Tufts students worked with students from Argentina, Costa Rica and Chile to create a final project in the format of StoryMaps, an interactive way of presenting information through multimedia storytelling. 

Gerassi-Navarro noted how having students work on StoryMaps together helped to build closer connections between students.

“Our Tufts students didn’t know how to make a StoryMap, neither did the ones in Argentina, Chile or Costa Rica, so they’re working at it together,” Gerassi-Navarro said during a mid-semester meeting to discuss the progress of the course. “They have different perspectives but they have a common goal ... and [the project] has made them deal and overcome their linguistic barriers and cultural differences.” 

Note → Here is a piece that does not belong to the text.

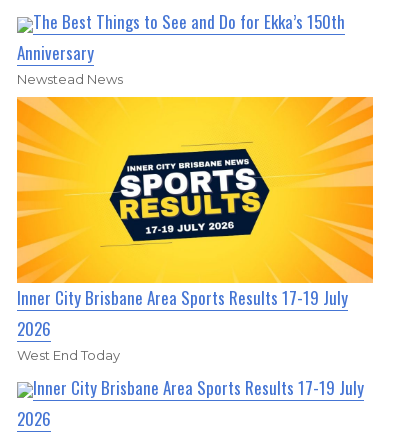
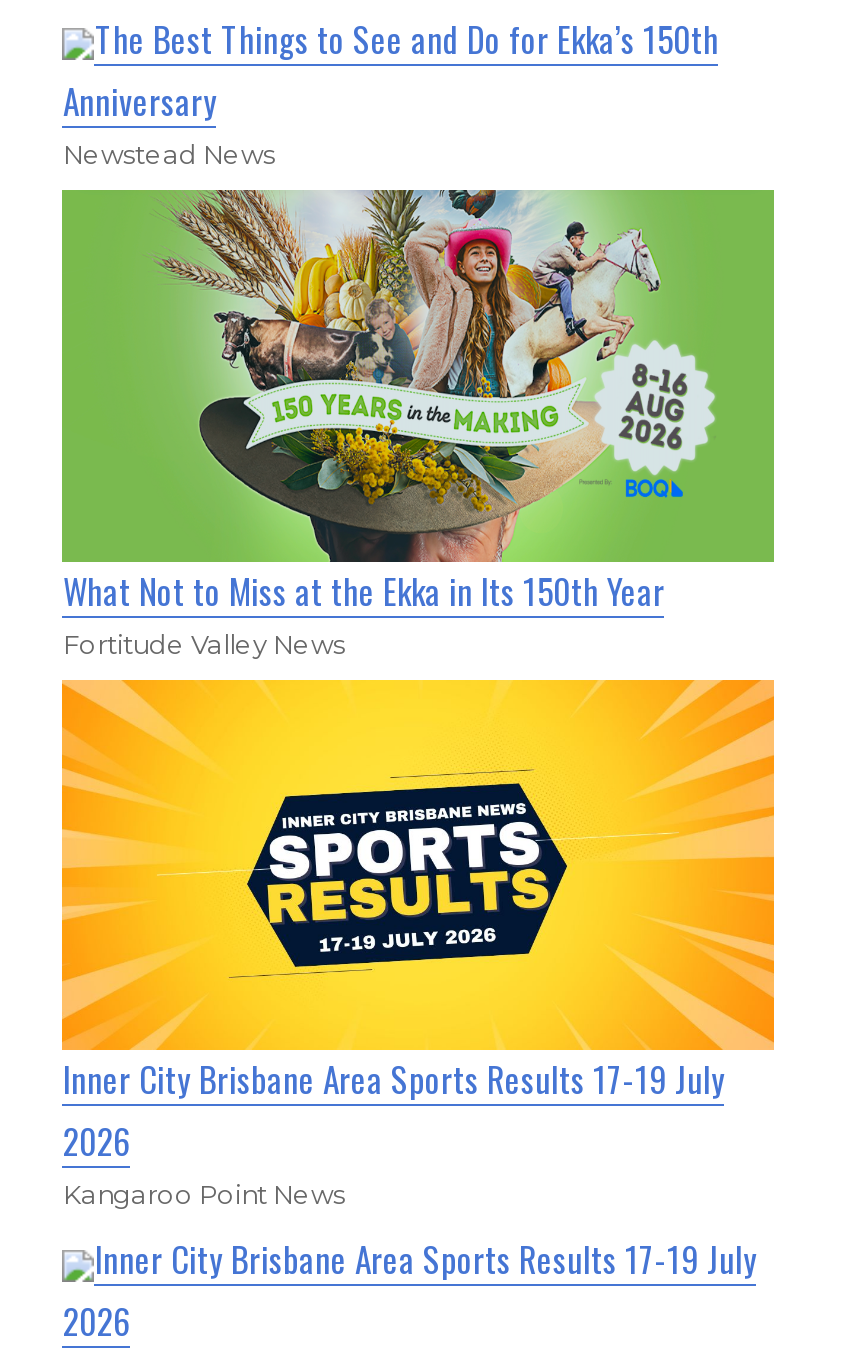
none -> [60,187,776,659] [image] | What Not to Miss at the Ekka in Its 150th Year | Fortitude Valley News
[18,347,120,363] West End Today -> [63,1178,345,1210] Kangaroo Point News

Another GILD course called Contemporary Issues in U.S. Russian Relations, taught by Chris Miller, assistant professor of international history at the Fletcher School, along with a collaborator at the Moscow State Institute of International Relations (MGIMO), has students enrolled from both Tufts and MGIMO. Students analyze and debate proposed solutions to issues in U.S.-Russian relations in the course. 

The course was first taught in fall 2017 and was already well adapted to being taught online by the time of the pandemic because it had always been in a virtual format.

“One of the benefits of teaching via Zoom with our colleagues before the pandemic was that we were ready for COVID,” Miller wrote in an email to the Daily. “We were able to conduct the course throughout the pandemic with hardly any changes.”

Prior to the pandemic, the course included a conference in Moscow and an exchange program so Tufts and MGIMO students could spend a semester at each other’s institutions. 

Hollenhorst believes the GILD program could give students insight into working beyond the structure of a course. 

“In a way, a GILD experience can be more like a professional experience, where you might be collaborating with a team in another country on a project,” Hollenhorst wrote in an email to the Daily. “You might work closely with them, maybe even on a daily basis, and really get to know them, even though you might never meet in person.”

GILD is currently in the early stages of developing more classes with faculty members in several departments, Hollenhorst said, and she believes that GILD can continue to be a beneficial aspect of Tufts’ curricula in the future.

“We hope that GILD is something that will continue across the university even when international travel and traditional study abroad programs resume,” Hollenhorst said. “We see this as a way to enhance learning that is already happening at Tufts.”